Bangladesh: the point of book prizes

With the announcement of the Orange prize longlist this week, the usual round of questions and criticisms began. Shouldn’t the list be more international? Why is there so much historical fiction on it? How come Penelope Lively missed out? And who on earth thought Emma Donoghue deserved to feature for a novel first published in 2008?

It can all make you rather tired. In fact, until recently I didn’t pay much attention to book award lists, regarding them as little more than a marketing ploy to shift books by a lucky cohort of writers that seemed to change very little from year to year.

Then I took the plunge into my project to read one book from every country in the world in 2012 and all that changed. As I struck out from the familiar shallows of British, American and postcolonial literature, I found that book prize lists gleamed like guiding beacons on a vast and sometimes turbulent ocean. Often they were my only way of telling whether something was likely to be any good.

So when Fay, who is shadow judging the Man Asian Literary Prize on her blog, stopped by to share her thoughts on some of the contenders, I was grateful to be able to add Tahmima Anam’s longlisted The Good Muslim to my Bangladeshi options.
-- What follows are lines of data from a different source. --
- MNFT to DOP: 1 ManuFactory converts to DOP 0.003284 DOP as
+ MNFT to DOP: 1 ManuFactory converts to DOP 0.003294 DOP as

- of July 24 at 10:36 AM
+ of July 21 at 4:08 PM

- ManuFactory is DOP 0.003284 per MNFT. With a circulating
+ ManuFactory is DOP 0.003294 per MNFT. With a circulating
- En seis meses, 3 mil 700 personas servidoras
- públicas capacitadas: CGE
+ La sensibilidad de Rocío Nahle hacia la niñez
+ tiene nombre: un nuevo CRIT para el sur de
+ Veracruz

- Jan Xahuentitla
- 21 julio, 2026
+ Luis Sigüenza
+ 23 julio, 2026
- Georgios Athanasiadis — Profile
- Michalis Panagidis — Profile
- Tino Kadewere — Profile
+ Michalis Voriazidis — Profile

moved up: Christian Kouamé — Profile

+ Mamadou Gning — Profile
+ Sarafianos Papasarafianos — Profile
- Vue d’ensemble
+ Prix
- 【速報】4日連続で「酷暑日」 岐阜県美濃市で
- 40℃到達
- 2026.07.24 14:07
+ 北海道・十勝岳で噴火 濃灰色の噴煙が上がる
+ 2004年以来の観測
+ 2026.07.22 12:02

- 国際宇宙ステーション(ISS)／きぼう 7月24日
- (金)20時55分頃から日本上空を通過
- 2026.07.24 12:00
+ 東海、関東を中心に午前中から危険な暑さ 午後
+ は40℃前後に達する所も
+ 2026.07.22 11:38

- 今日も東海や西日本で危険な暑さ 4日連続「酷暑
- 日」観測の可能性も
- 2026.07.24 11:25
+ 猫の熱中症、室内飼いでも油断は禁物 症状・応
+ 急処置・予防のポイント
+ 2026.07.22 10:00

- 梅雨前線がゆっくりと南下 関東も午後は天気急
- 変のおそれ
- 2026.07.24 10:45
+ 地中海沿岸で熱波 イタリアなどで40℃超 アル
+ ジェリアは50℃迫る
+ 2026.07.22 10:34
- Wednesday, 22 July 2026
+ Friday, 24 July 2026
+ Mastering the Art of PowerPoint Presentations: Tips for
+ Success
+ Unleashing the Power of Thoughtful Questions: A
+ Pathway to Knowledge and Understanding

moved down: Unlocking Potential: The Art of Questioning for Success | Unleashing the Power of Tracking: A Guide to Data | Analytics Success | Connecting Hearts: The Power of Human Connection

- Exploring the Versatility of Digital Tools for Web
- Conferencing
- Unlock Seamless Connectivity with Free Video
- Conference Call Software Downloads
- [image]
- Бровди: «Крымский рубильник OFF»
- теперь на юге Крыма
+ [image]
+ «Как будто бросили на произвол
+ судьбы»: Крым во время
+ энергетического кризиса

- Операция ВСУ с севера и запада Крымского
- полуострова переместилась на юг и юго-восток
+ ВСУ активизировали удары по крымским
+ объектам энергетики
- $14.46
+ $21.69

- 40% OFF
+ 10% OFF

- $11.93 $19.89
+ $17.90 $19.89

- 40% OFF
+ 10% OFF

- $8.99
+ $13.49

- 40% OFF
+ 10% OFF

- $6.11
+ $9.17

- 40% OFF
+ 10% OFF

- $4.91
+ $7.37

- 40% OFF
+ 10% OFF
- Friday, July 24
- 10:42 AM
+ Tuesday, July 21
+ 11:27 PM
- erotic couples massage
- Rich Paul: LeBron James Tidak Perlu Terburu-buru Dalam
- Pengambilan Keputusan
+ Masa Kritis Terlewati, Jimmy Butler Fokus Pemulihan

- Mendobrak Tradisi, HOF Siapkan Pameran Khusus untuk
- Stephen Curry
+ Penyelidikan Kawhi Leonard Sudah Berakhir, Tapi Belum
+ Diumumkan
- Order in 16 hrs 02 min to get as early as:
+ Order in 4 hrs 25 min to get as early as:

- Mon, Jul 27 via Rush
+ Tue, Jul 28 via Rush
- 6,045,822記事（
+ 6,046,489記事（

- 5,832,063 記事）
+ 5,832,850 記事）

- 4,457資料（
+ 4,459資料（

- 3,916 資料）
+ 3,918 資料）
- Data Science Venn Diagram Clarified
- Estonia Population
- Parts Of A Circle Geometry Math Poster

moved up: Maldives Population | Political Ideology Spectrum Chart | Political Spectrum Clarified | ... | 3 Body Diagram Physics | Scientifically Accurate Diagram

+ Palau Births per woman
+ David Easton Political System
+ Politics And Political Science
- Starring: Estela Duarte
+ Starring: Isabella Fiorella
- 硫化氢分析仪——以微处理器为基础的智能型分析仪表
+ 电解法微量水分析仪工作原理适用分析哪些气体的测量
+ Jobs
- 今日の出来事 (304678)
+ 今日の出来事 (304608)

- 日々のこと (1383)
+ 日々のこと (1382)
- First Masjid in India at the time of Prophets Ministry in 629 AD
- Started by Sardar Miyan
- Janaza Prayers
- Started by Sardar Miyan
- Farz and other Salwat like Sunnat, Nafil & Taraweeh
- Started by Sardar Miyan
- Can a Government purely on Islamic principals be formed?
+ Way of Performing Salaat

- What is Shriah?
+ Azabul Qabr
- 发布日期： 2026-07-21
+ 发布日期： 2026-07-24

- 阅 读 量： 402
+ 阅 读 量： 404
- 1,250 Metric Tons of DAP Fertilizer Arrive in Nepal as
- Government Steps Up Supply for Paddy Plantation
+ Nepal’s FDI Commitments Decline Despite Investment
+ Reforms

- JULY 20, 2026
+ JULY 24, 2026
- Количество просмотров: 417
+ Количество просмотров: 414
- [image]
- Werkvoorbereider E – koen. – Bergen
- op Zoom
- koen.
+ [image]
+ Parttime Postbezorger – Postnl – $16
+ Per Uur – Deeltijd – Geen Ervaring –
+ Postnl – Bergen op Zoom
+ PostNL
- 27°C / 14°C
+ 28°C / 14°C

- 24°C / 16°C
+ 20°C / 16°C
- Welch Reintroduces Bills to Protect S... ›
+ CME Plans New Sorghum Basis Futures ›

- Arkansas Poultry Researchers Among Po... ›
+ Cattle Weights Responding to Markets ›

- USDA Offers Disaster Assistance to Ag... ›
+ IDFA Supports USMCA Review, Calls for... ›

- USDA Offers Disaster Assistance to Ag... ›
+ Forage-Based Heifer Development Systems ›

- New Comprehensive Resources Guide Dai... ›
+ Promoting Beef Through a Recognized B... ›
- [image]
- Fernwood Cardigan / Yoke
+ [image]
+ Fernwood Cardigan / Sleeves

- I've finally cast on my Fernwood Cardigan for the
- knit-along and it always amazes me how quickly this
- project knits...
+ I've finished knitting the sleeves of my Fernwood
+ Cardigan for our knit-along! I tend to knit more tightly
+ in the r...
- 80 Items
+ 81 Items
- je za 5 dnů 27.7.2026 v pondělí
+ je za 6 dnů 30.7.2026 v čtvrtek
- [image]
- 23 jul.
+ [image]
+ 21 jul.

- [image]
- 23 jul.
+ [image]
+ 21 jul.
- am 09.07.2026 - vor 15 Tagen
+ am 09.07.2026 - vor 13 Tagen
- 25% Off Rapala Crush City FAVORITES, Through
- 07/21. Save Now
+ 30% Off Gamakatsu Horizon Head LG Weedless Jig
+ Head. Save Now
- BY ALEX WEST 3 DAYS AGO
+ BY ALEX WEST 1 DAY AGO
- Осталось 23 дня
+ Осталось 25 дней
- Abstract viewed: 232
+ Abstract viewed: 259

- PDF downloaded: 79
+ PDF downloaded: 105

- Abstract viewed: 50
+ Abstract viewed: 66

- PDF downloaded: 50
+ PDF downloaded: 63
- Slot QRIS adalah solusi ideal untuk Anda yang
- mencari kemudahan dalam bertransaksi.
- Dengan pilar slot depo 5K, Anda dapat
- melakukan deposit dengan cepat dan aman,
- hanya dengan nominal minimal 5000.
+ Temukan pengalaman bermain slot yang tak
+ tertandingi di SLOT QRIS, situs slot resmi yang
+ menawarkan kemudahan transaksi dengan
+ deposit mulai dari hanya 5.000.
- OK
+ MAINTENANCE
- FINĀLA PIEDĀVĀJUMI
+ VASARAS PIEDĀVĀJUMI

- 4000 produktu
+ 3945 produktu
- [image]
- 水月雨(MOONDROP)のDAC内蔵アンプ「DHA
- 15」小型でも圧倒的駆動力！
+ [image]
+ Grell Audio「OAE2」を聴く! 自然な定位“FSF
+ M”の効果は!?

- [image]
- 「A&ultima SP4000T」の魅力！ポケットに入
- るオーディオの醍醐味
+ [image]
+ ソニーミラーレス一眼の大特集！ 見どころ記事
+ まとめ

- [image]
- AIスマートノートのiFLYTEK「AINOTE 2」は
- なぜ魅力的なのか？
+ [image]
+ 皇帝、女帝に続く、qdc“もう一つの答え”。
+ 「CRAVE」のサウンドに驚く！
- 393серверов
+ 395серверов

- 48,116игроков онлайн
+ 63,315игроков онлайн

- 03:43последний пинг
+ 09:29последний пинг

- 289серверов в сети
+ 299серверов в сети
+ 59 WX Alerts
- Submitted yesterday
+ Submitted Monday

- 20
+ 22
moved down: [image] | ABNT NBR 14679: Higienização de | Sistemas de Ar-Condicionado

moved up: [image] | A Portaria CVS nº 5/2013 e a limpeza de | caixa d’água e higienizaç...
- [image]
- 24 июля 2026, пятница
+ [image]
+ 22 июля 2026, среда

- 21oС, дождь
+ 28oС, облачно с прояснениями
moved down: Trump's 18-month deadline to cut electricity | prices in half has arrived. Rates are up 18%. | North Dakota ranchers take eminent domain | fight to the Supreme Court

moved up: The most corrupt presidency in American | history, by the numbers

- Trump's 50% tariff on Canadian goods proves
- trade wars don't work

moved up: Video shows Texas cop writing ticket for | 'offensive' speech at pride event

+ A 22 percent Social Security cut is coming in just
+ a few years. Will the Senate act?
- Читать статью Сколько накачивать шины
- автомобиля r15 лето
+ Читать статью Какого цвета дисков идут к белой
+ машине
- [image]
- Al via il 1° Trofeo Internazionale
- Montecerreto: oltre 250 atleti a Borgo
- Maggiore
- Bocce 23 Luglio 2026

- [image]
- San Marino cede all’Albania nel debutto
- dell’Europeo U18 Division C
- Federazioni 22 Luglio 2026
Jumping back and forth between the early seventies, early eighties and, once, the nineties, the novel explores the fallout of the Bangladesh Liberation War, which saw the country split from Pakistan in 1972. Told mostly through the eyes of Maya Haque, a woman doctor who returns to the home of her mother, deeply religious brother and his neglected son after an absence of seven years, it reveals the different ways that people cope with trauma and the harm that silence or incomplete communication between those with close ties can do.

Anam writes eloquently about the predicament of the intelligent, professional woman in a society where meekness, marriage and motherhood are the order of the day. As in several of the other books I’ve read so far this year, modern medicine provides the frontier for the meeting of traditional and western values as reticent characters find themselves forced to turn to Maya in cases of extreme need. 

The writing works best where it traces the friction generated as these two worlds collide. Anam has a particular talent for showing how memories and emotions intrude into seemingly unconnected practicalities, providing a motive for actions that would otherwise seem inexplicable.

Some of the peripheral characters are a little awkwardly drawn and there occasionally seems to be a step or two missing in the emotional transitions. The scene where Maya takes her nephew to buy shoes and storms out of the shop in a huff, for example, left me feeling slightly nonplussed.

Nevertheless, this is an assured and compelling tale that deserves a wide audience — and one which I would never have found without the Man Asian Literary Prize (shadow) jury’s help. It is proof of the need for prize organisers to take care that their lists truly reflect the best eligible work, wherever it comes from.